■ Records for processing:
::::::::
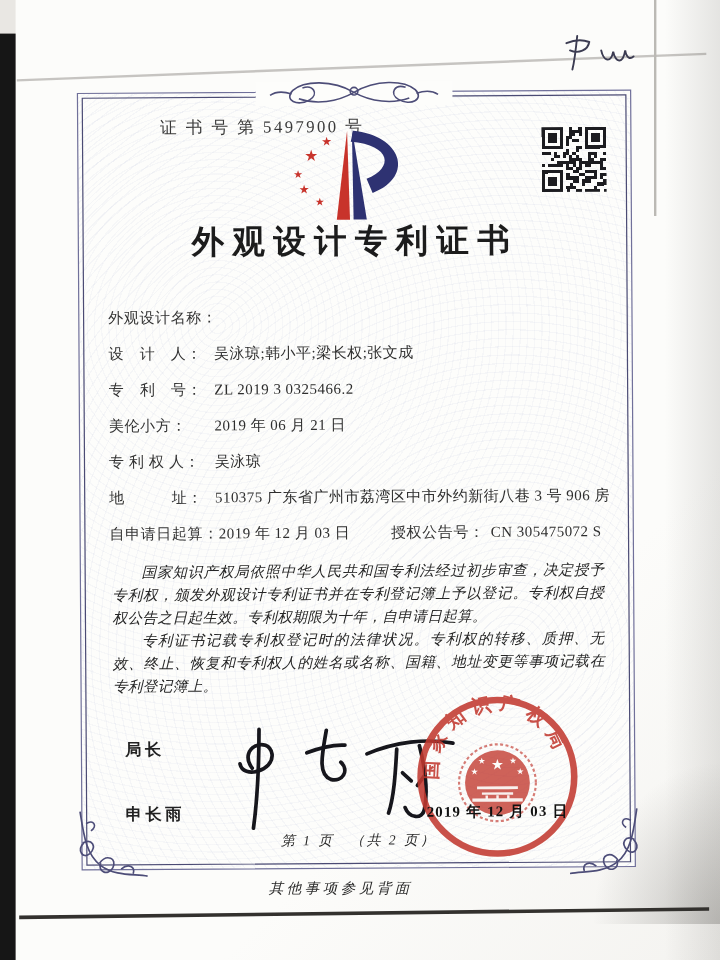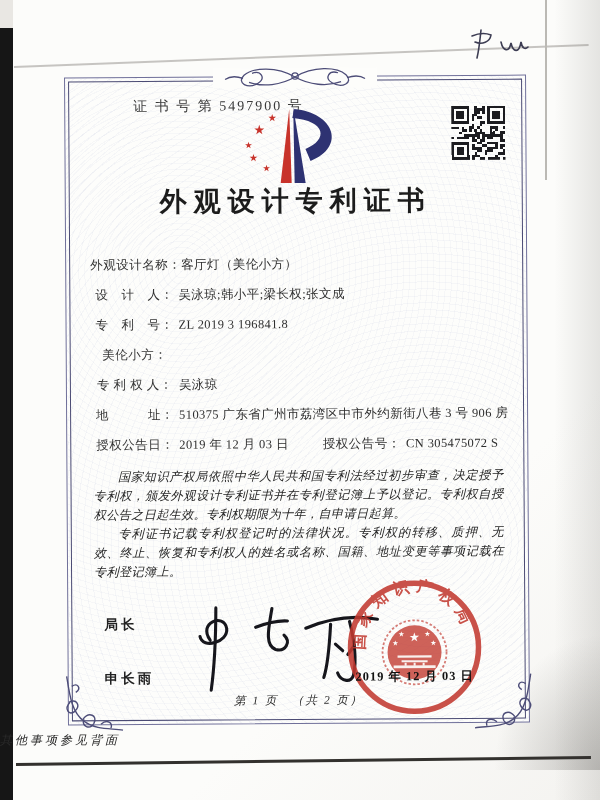--- a/index.html
+++ b/index.html
@@ -36,40 +36,40 @@
   .logo{position:absolute;left:165px;top:26px;}
   .qr{position:absolute;left:386px;top:30px;width:54px;height:54px;}
   .qr svg{width:54px;height:54px;shape-rendering:crispEdges;}
   .qr rect{fill:#1c1c20;}
 
   .title{position:absolute;left:0;top:106px;width:100%;text-align:center;
     font-size:27px;font-weight:700;letter-spacing:7px;color:#1c1c1c;}
 
   .fields{position:absolute;left:24px;top:172px;width:414px;font-size:12.5px;color:#2e2e2e;}
   .field-row{height:30px;display:flex;align-items:center;white-space:nowrap;}
-  .field-label{display:inline-block;min-width:88px;letter-spacing:.5px;color:#333;text-align:center;}
+  .field-label{display:inline-block;min-width:88px;letter-spacing:.5px;color:#333;}
   .field-value{letter-spacing:.4px;}
   .grant-no{margin-left:34px;}
   .grant-no .field-label{min-width:0;margin-right:2px;}
 
   .paragraphs{position:absolute;left:26px;top:390px;width:410px;font-size:12.2px;line-height:19px;
     text-align:justify;color:#262626;font-style:italic;letter-spacing:.3px;}
   .paragraphs p{margin:0;text-indent:2em;}
 
   .sig-title{position:absolute;left:36px;top:538px;font-size:13.5px;font-weight:600;letter-spacing:3px;color:#222;}
   .sig-name{position:absolute;left:36px;top:592px;font-size:13.5px;font-weight:600;letter-spacing:3px;color:#222;}
   .signature-svg{position:absolute;left:112px;top:522px;}
 
   .seal{position:absolute;left:275px;top:500px;width:142px;height:142px;}
   .seal-date{position:absolute;left:268px;top:592px;width:156px;text-align:center;
     font-size:12.4px;font-weight:600;color:#111;letter-spacing:1px;}
 
   .page-note{position:absolute;left:0;top:616px;width:100%;text-align:center;
     font-size:11.5px;font-style:italic;letter-spacing:2px;color:#2a2a2a;}
-  .back-note{position:absolute;left:0;top:732px;width:568px;
+  .back-note{position:absolute;left:0;top:732px;width:568px;text-align:center;
     font-size:12px;font-style:italic;letter-spacing:3px;color:#2a2a2a;}
 
   .ornament-top{position:absolute;left:120px;top:-14px;}
   .flourish{position:absolute;width:64px;height:64px;}
   .flourish.bl{left:-8px;bottom:-10px;}
   .flourish.br{right:-8px;bottom:-10px;transform:scaleX(-1);}
   .handwriting{position:absolute;left:455px;top:22px;}
   svg{display:block;}
 </style>
 </head>
@@ -368,43 +368,43 @@
           <rect x="20" y="20" width="1" height="1"></rect>
         </g>
       </svg>
   </div>
 
   <div class="title">外观设计专利证书</div>
 
   <div class="fields">
     <div class="field-row">
       <span class="field-label">外观设计名称：</span>
-      <span class="field-value">客厅灯（美伦小方）</span>
     </div>
     <div class="field-row">
       <span class="field-label">设　计　人：</span>
       <span class="field-value">吴泳琼;韩小平;梁长权;张文成</span>
     </div>
     <div class="field-row">
       <span class="field-label">专　利　号：</span>
-      <span class="field-value">ZL 2019 3 196841.8</span>
+      <span class="field-value">ZL 2019 3 0325466.2</span>
     </div>
     <div class="field-row">
       <span class="field-label">美伦小方：</span>
+      <span class="field-value">2019 年 06 月 21 日</span>
     </div>
     <div class="field-row">
       <span class="field-label">专 利 权 人：</span>
       <span class="field-value">吴泳琼</span>
     </div>
     <div class="field-row">
       <span class="field-label">地　　　址：</span>
       <span class="field-value">510375 广东省广州市荔湾区中市外约新街八巷 3 号 906 房</span>
     </div>
     <div class="field-row">
-      <span class="field-label">授权公告日：</span>
+      <span class="field-label">自申请日起算：</span>
       <span class="field-value">2019 年 12 月 03 日</span>
       <span class="grant-no">
         <span class="field-label">授权公告号：</span>
         <span class="field-value">CN 305475072 S</span>
       </span>
     </div>
   </div>
 
   <div class="paragraphs">
     <p>国家知识产权局依照中华人民共和国专利法经过初步审查，决定授予专利权，颁发外观设计专利证书并在专利登记簿上予以登记。专利权自授权公告之日起生效。专利权期限为十年，自申请日起算。</p>

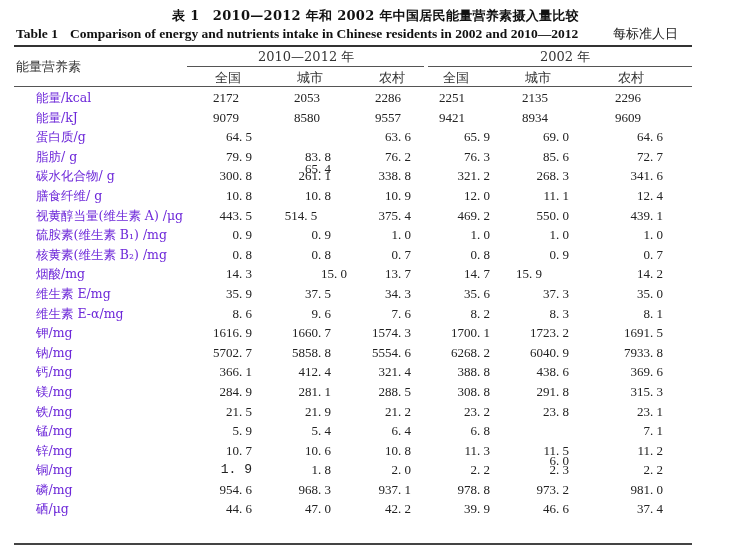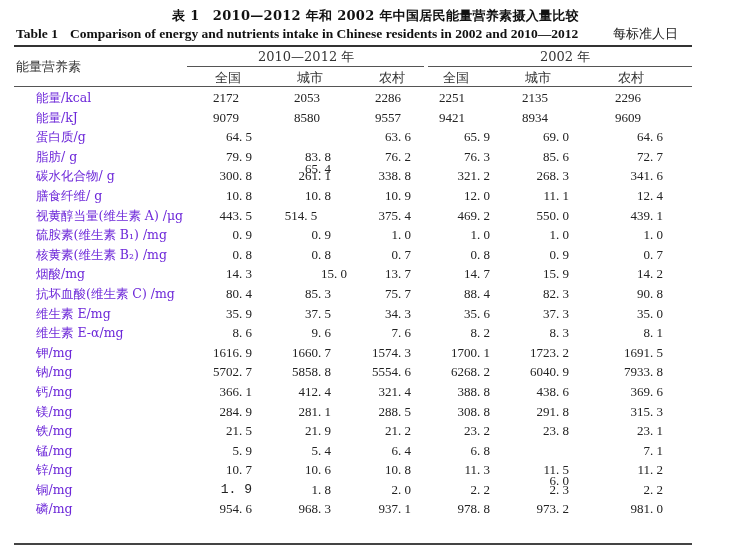--- a/index.html
+++ b/index.html
@@ -207,31 +207,22 @@
       <span class="val dec" style="left: 430px;">0. 8</span>
       <span class="val dec" style="left: 509px;">0. 9</span>
       <span class="val dec" style="left: 603px;">0. 7</span>
     </div>
     <div class="row">
       <span class="label">烟酸/mg</span>
       <span class="val dec" style="left: 192px;">14. 3</span>
       <span class="val dec" style="left: 287px;">15. 0</span>
       <span class="val dec" style="left: 351px;">13. 7</span>
       <span class="val dec" style="left: 430px;">14. 7</span>
-      <span class="val dec" style="left: 509px;">15. 9</span>
+      <span class="val dec" style="left: 482px;">15. 9</span>
       <span class="val dec" style="left: 603px;">14. 2</span>
-    </div>
-    <div class="row">
-      <span class="label">抗坏血酸(维生素 C) /mg</span>
-      <span class="val dec" style="left: 192px;">80. 4</span>
-      <span class="val dec" style="left: 271px;">85. 3</span>
-      <span class="val dec" style="left: 351px;">75. 7</span>
-      <span class="val dec" style="left: 430px;">88. 4</span>
-      <span class="val dec" style="left: 509px;">82. 3</span>
-      <span class="val dec" style="left: 603px;">90. 8</span>
     </div>
     <div class="row">
       <span class="label">维生素 E/mg</span>
       <span class="val dec" style="left: 192px;">35. 9</span>
       <span class="val dec" style="left: 271px;">37. 5</span>
       <span class="val dec" style="left: 351px;">34. 3</span>
       <span class="val dec" style="left: 430px;">35. 6</span>
       <span class="val dec" style="left: 509px;">37. 3</span>
       <span class="val dec" style="left: 603px;">35. 0</span>
     </div>
@@ -318,13 +309,22 @@
     </div>
     <div class="row">
       <span class="label">磷/mg</span>
       <span class="val dec" style="left: 192px;">954. 6</span>
       <span class="val dec" style="left: 271px;">968. 3</span>
       <span class="val dec" style="left: 351px;">937. 1</span>
       <span class="val dec" style="left: 430px;">978. 8</span>
       <span class="val dec" style="left: 509px;">973. 2</span>
       <span class="val dec" style="left: 603px;">981. 0</span>
     </div>
+    <div class="row">
+      <span class="label">硒/μg</span>
+      <span class="val dec" style="left: 192px;">44. 6</span>
+      <span class="val dec" style="left: 271px;">47. 0</span>
+      <span class="val dec" style="left: 351px;">42. 2</span>
+      <span class="val dec" style="left: 430px;">39. 9</span>
+      <span class="val dec" style="left: 509px;">46. 6</span>
+      <span class="val dec" style="left: 603px;">37. 4</span>
+    </div>
   </div>
 
 </body></html>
::::::::
Please copy out the entries above exactly as they appear, but skip their images.

■ Written reply:
--- a/index.html
+++ b/index.html
@@ -36,40 +36,40 @@
   .logo{position:absolute;left:165px;top:26px;}
   .qr{position:absolute;left:386px;top:30px;width:54px;height:54px;}
   .qr svg{width:54px;height:54px;shape-rendering:crispEdges;}
   .qr rect{fill:#1c1c20;}
 
   .title{position:absolute;left:0;top:106px;width:100%;text-align:center;
     font-size:27px;font-weight:700;letter-spacing:7px;color:#1c1c1c;}
 
   .fields{position:absolute;left:24px;top:172px;width:414px;font-size:12.5px;color:#2e2e2e;}
   .field-row{height:30px;display:flex;align-items:center;white-space:nowrap;}
-  .field-label{display:inline-block;min-width:88px;letter-spacing:.5px;color:#333;text-align:center;}
+  .field-label{display:inline-block;min-width:88px;letter-spacing:.5px;color:#333;}
   .field-value{letter-spacing:.4px;}
   .grant-no{margin-left:34px;}
   .grant-no .field-label{min-width:0;margin-right:2px;}
 
   .paragraphs{position:absolute;left:26px;top:390px;width:410px;font-size:12.2px;line-height:19px;
     text-align:justify;color:#262626;font-style:italic;letter-spacing:.3px;}
   .paragraphs p{margin:0;text-indent:2em;}
 
   .sig-title{position:absolute;left:36px;top:538px;font-size:13.5px;font-weight:600;letter-spacing:3px;color:#222;}
   .sig-name{position:absolute;left:36px;top:592px;font-size:13.5px;font-weight:600;letter-spacing:3px;color:#222;}
   .signature-svg{position:absolute;left:112px;top:522px;}
 
   .seal{position:absolute;left:275px;top:500px;width:142px;height:142px;}
   .seal-date{position:absolute;left:268px;top:592px;width:156px;text-align:center;
     font-size:12.4px;font-weight:600;color:#111;letter-spacing:1px;}
 
   .page-note{position:absolute;left:0;top:616px;width:100%;text-align:center;
     font-size:11.5px;font-style:italic;letter-spacing:2px;color:#2a2a2a;}
-  .back-note{position:absolute;left:0;top:732px;width:568px;
+  .back-note{position:absolute;left:0;top:732px;width:568px;text-align:center;
     font-size:12px;font-style:italic;letter-spacing:3px;color:#2a2a2a;}
 
   .ornament-top{position:absolute;left:120px;top:-14px;}
   .flourish{position:absolute;width:64px;height:64px;}
   .flourish.bl{left:-8px;bottom:-10px;}
   .flourish.br{right:-8px;bottom:-10px;transform:scaleX(-1);}
   .handwriting{position:absolute;left:455px;top:22px;}
   svg{display:block;}
 </style>
 </head>
@@ -368,43 +368,43 @@
           <rect x="20" y="20" width="1" height="1"></rect>
         </g>
       </svg>
   </div>
 
   <div class="title">外观设计专利证书</div>
 
   <div class="fields">
     <div class="field-row">
       <span class="field-label">外观设计名称：</span>
-      <span class="field-value">客厅灯（美伦小方）</span>
     </div>
     <div class="field-row">
       <span class="field-label">设　计　人：</span>
       <span class="field-value">吴泳琼;韩小平;梁长权;张文成</span>
     </div>
     <div class="field-row">
       <span class="field-label">专　利　号：</span>
-      <span class="field-value">ZL 2019 3 196841.8</span>
+      <span class="field-value">ZL 2019 3 0325466.2</span>
     </div>
     <div class="field-row">
       <span class="field-label">美伦小方：</span>
+      <span class="field-value">2019 年 06 月 21 日</span>
     </div>
     <div class="field-row">
       <span class="field-label">专 利 权 人：</span>
       <span class="field-value">吴泳琼</span>
     </div>
     <div class="field-row">
       <span class="field-label">地　　　址：</span>
       <span class="field-value">510375 广东省广州市荔湾区中市外约新街八巷 3 号 906 房</span>
     </div>
     <div class="field-row">
-      <span class="field-label">授权公告日：</span>
+      <span class="field-label">自申请日起算：</span>
       <span class="field-value">2019 年 12 月 03 日</span>
       <span class="grant-no">
         <span class="field-label">授权公告号：</span>
         <span class="field-value">CN 305475072 S</span>
       </span>
     </div>
   </div>
 
   <div class="paragraphs">
     <p>国家知识产权局依照中华人民共和国专利法经过初步审查，决定授予专利权，颁发外观设计专利证书并在专利登记簿上予以登记。专利权自授权公告之日起生效。专利权期限为十年，自申请日起算。</p>

--- a/index.html
+++ b/index.html
@@ -207,31 +207,22 @@
       <span class="val dec" style="left: 430px;">0. 8</span>
       <span class="val dec" style="left: 509px;">0. 9</span>
       <span class="val dec" style="left: 603px;">0. 7</span>
     </div>
     <div class="row">
       <span class="label">烟酸/mg</span>
       <span class="val dec" style="left: 192px;">14. 3</span>
       <span class="val dec" style="left: 287px;">15. 0</span>
       <span class="val dec" style="left: 351px;">13. 7</span>
       <span class="val dec" style="left: 430px;">14. 7</span>
-      <span class="val dec" style="left: 509px;">15. 9</span>
+      <span class="val dec" style="left: 482px;">15. 9</span>
       <span class="val dec" style="left: 603px;">14. 2</span>
-    </div>
-    <div class="row">
-      <span class="label">抗坏血酸(维生素 C) /mg</span>
-      <span class="val dec" style="left: 192px;">80. 4</span>
-      <span class="val dec" style="left: 271px;">85. 3</span>
-      <span class="val dec" style="left: 351px;">75. 7</span>
-      <span class="val dec" style="left: 430px;">88. 4</span>
-      <span class="val dec" style="left: 509px;">82. 3</span>
-      <span class="val dec" style="left: 603px;">90. 8</span>
     </div>
     <div class="row">
       <span class="label">维生素 E/mg</span>
       <span class="val dec" style="left: 192px;">35. 9</span>
       <span class="val dec" style="left: 271px;">37. 5</span>
       <span class="val dec" style="left: 351px;">34. 3</span>
       <span class="val dec" style="left: 430px;">35. 6</span>
       <span class="val dec" style="left: 509px;">37. 3</span>
       <span class="val dec" style="left: 603px;">35. 0</span>
     </div>
@@ -318,13 +309,22 @@
     </div>
     <div class="row">
       <span class="label">磷/mg</span>
       <span class="val dec" style="left: 192px;">954. 6</span>
       <span class="val dec" style="left: 271px;">968. 3</span>
       <span class="val dec" style="left: 351px;">937. 1</span>
       <span class="val dec" style="left: 430px;">978. 8</span>
       <span class="val dec" style="left: 509px;">973. 2</span>
       <span class="val dec" style="left: 603px;">981. 0</span>
     </div>
+    <div class="row">
+      <span class="label">硒/μg</span>
+      <span class="val dec" style="left: 192px;">44. 6</span>
+      <span class="val dec" style="left: 271px;">47. 0</span>
+      <span class="val dec" style="left: 351px;">42. 2</span>
+      <span class="val dec" style="left: 430px;">39. 9</span>
+      <span class="val dec" style="left: 509px;">46. 6</span>
+      <span class="val dec" style="left: 603px;">37. 4</span>
+    </div>
   </div>
 
 </body></html>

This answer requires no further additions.